Everyone from Thailand or overseas would be interested in experiencing the food wherever they visit Sri Lanka. There is much similarity in some cuisines particularly coconut milk based curries and here in Thailand the famous Sri Lankan Ministry of Crab opened their restaurant last month in Soi 30 Sukhumvit following a long wait.

There are many places of interest on my wish list that I want to see in Thailand, particularly to explore the roots of the centuries old Thai-Sri Lanka relations. I am looking forward to connect with the people and the venerable monks to share this experience. Sri Lanka and Thailand are well connected by air through the daily flights operating between Colombo and Bangkok by Sri Lanka’s flag carrier ‘Sri Lankan Airlines’, and the national carrier of Thailand ‘Thai Airways’, and a budget airline ‘Thai Lion Air’.

When you have a day off, what do you do? Do you have any special hobbies?
A day off is precious, and if I can, I would prefer to stay at home and be lazy, read a good book or an article. Listen to some music, I love experimenting with cooking by going through some new recipes. Also, whenever I can, I scribble my free thoughts.

How many of your countryfolk are living in Thailand? When and why did Thailand become a desirable destination for your people?
There is a smaller Sri Lankan community, mainly long term residents doing business and working. I had my first meeting with them as a group when we celebrated the ‘Diwali-Festival of Lights’ at the Embassy. We all join in as a tradition on all important national events.

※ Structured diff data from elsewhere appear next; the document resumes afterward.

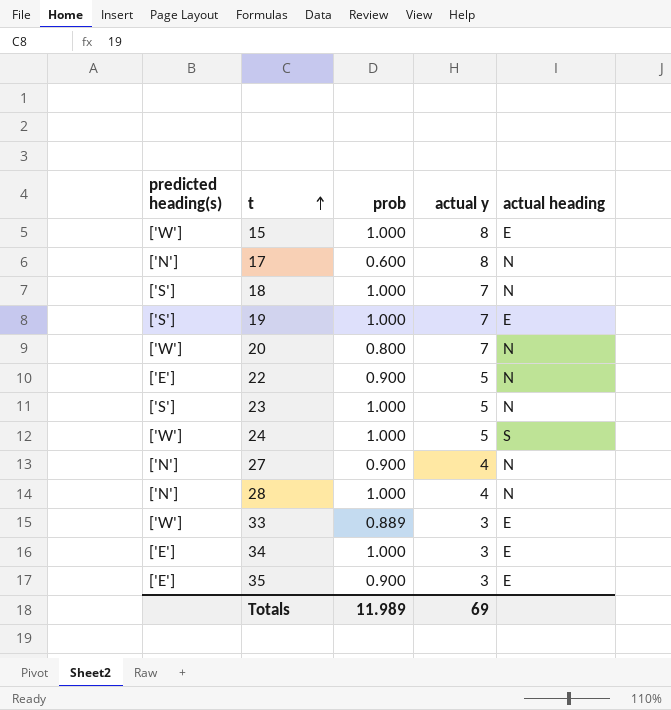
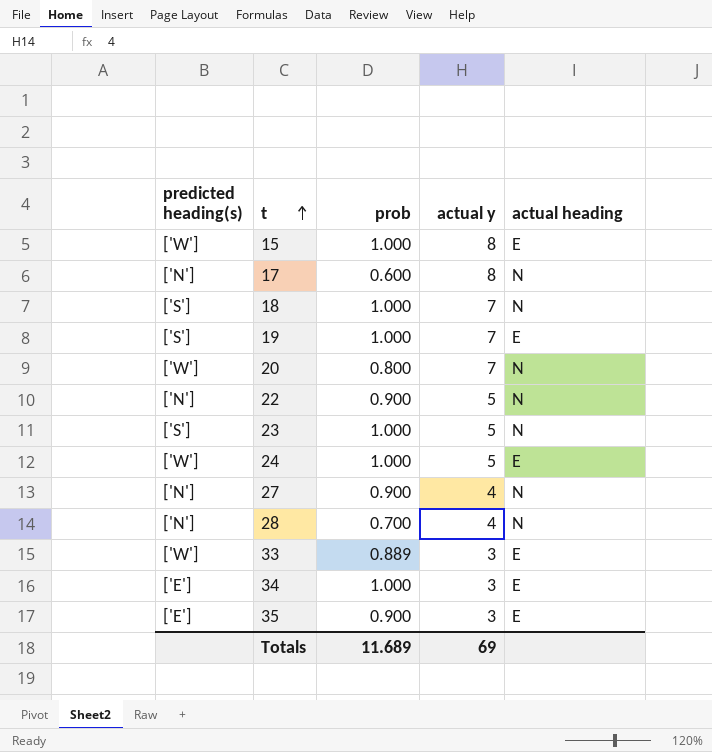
22 | predicted heading(s): ['E'] -> ['N']
24 | actual heading: S -> E
28 | prob: 1.000 -> 0.700
Totals | prob: 11.989 -> 11.689

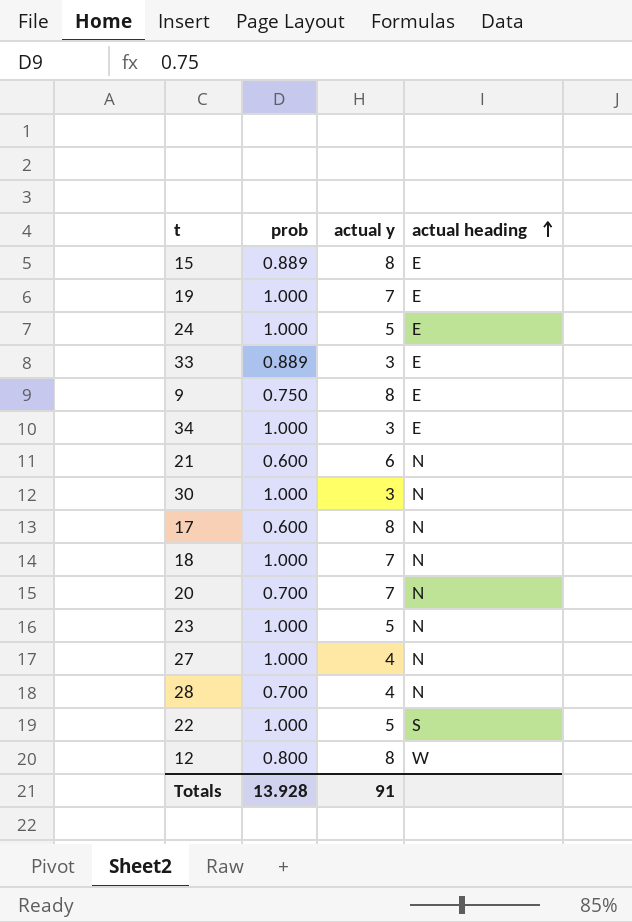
row order: t ascending -> actual heading ascending
column predicted heading(s) | position: 1 -> none
row 35: ['E'] | 0.900 | 3 | E -> none
15 | prob: 1.000 -> 0.889
row 9: none -> 0.750 | 8 | E
row 21: none -> 0.600 | 6 | N
row 30: none -> 1.000 | 3 | N
20 | prob: 0.800 -> 0.700
27 | prob: 0.900 -> 1.000
22 | prob: 0.900 -> 1.000
22 | actual heading: N -> S
row 12: none -> 0.800 | 8 | W
Totals | prob: 11.689 -> 13.928
Totals | actual y: 69 -> 91

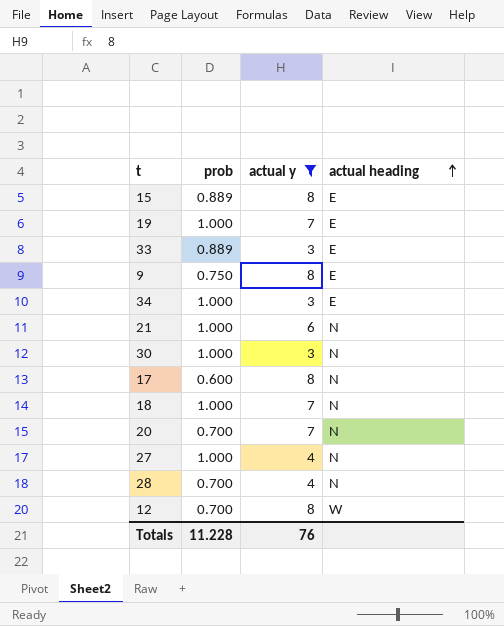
filter: none -> actual y != 5
21 | prob: 0.600 -> 1.000
12 | prob: 0.800 -> 0.700
Totals | prob: 13.928 -> 11.228
Totals | actual y: 91 -> 76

The Hambanthota port and the Ranong port in Thailand also has established business contract through on MoU.

We also play host to between 60/80,000 Sri Lankans that travel to Thailand for travel and business annually.

Do your country and Thailand have any exchange programmes for students today?
Compared to the numbers several decades ago, we do have a smaller number of student community mainly with AIT, Thammasat, Chulalongkorn, Mahidol Universities and Sri Lankan Buddhist monks who are studying at Maha Chulalongkorn University as well as academics serving as lecturers. I visited AIT and spent time with them getting to know with them and their respective areas of studies and projects, they are mainly post graduate students. I want to reference Ms. Dulani Chamika Withanage, an alumna of the Mechatronics programme at the Asian Institute of Technology (AIT), who is the key person associated with the development of Sri Lanka’s first satellite known as Raavana 1. I was particularly pleased to learn that the students are working on projects that address important issues useful to Thailand.

What do you believe is your most important task as Ambassador?
As this is my first time to be in Thailand what fascinated me in the first place was the discipline of people and service oriented nature. Their loyalty to the monarchy, religion and hierarchy are some of the indelible memories I would attach to describe Thailand.

To do my best to make Sri Lanka one of the ‘wish list destinations’ for Thai and expat travellers. To see both countries concluding a FTA and benefitting from it by expanding trade, services and investment, To do my part during my three year tenure to add value to our multi -faceted relationship.